RTX 2010

General information
- Launched: 1988; 38 years ago
- Common manufacturer: Intersil;

Performance
- Max. CPU clock rate: 8 MHz
- Data width: 8 and 16
- Address width: 20

= Harris RTX 2000 =

Microprocessor by Intersil

The Harris Semiconductor RTX 2000, now manufactured by Intersil, is a 16-bit stack machine microprocessor architecture designed for real-time computing and programmed primarily in Forth. Radiation hardened versions, the RTX 2010 series, have been used in numerous spacecraft.

The original design was created by Chuck Moore, the inventor of the Forth language. In 1983 he formed Novix to design a microprocessor that could directly run the language. The NC4000 was released in June 1985, and soon renamed the NC4016. This ran at 7.5 MHz and up to 10 MIPS. An updated version, the NC5016, ran at 10 MHz and 12 MIPS. A planned NC6016 appears not to have entered production, as Novix shut down during this period.

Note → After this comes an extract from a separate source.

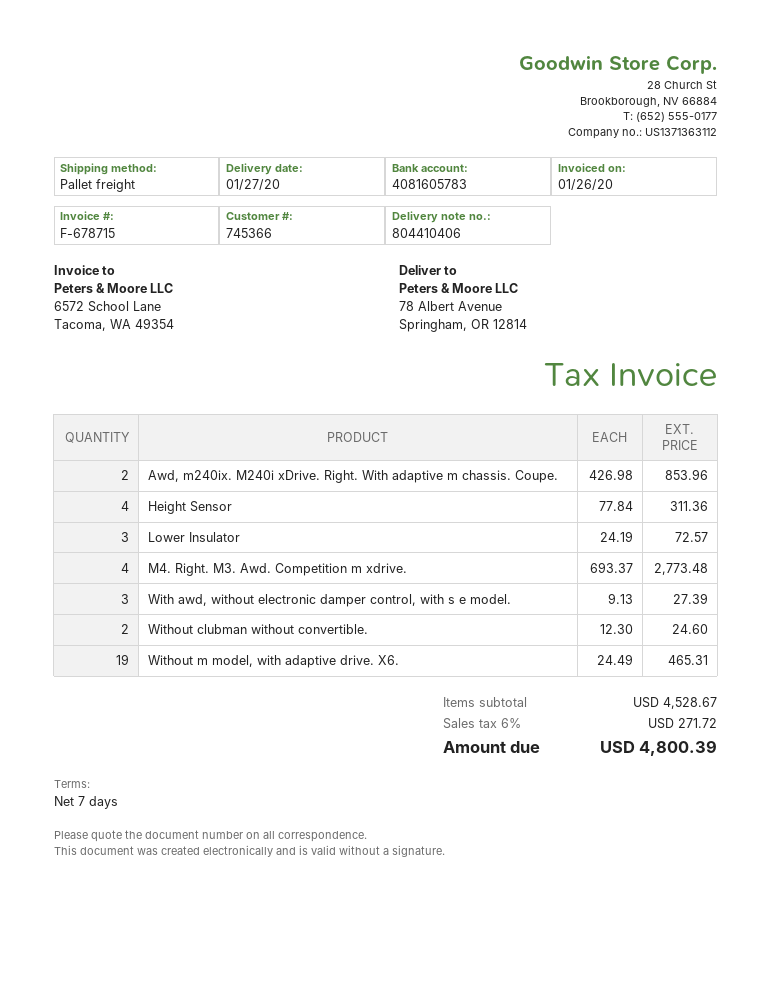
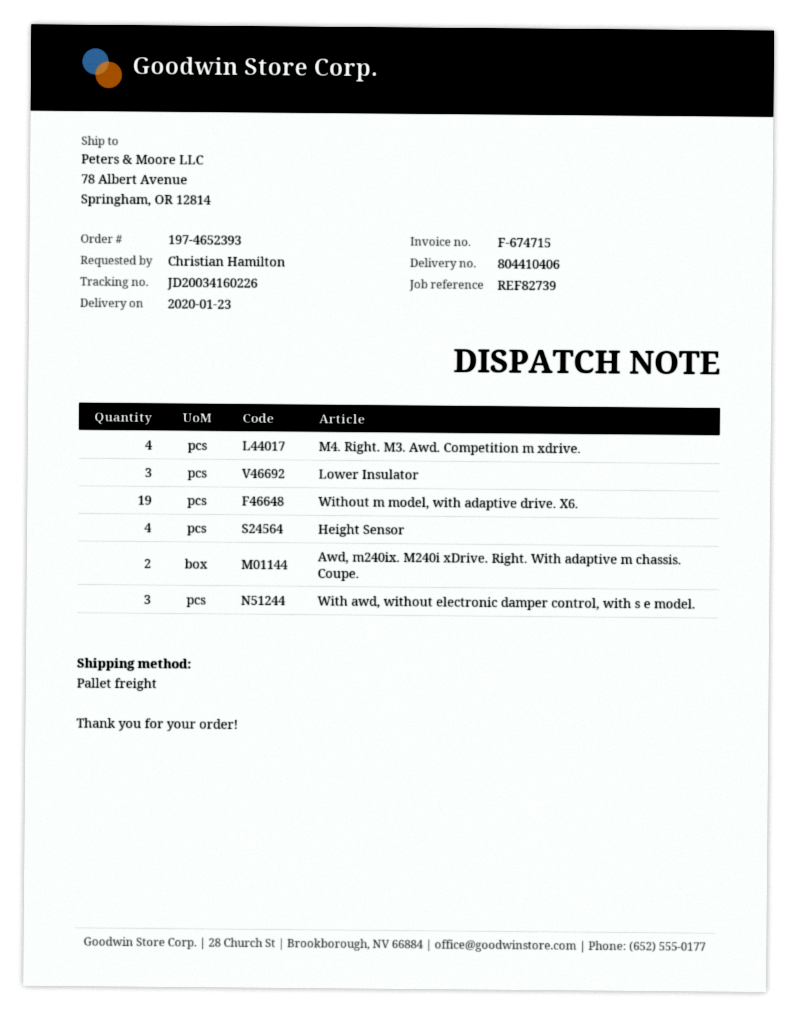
delivery date: 2020-01-27 -> 2020-01-23
invoice number: F-678715 -> F-674715
Without clubman without convertible.: 2 -> none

Harris licensed the original 4016 design shortly after it was introduced, modified it, and introduced the resulting RTX line, short for "Real Time eXpress". They added several features, including on-chip cache memory, a multiple/divide unit, and program memory, and launched the RTX2000 in 1988, along with the RTX2001 which removed the multiplier unit. An upgrade with input/output systems, timers and a complete floating-point unit became the RTX2010. All of these were produced primarily on a silicon on sapphire line for space applications.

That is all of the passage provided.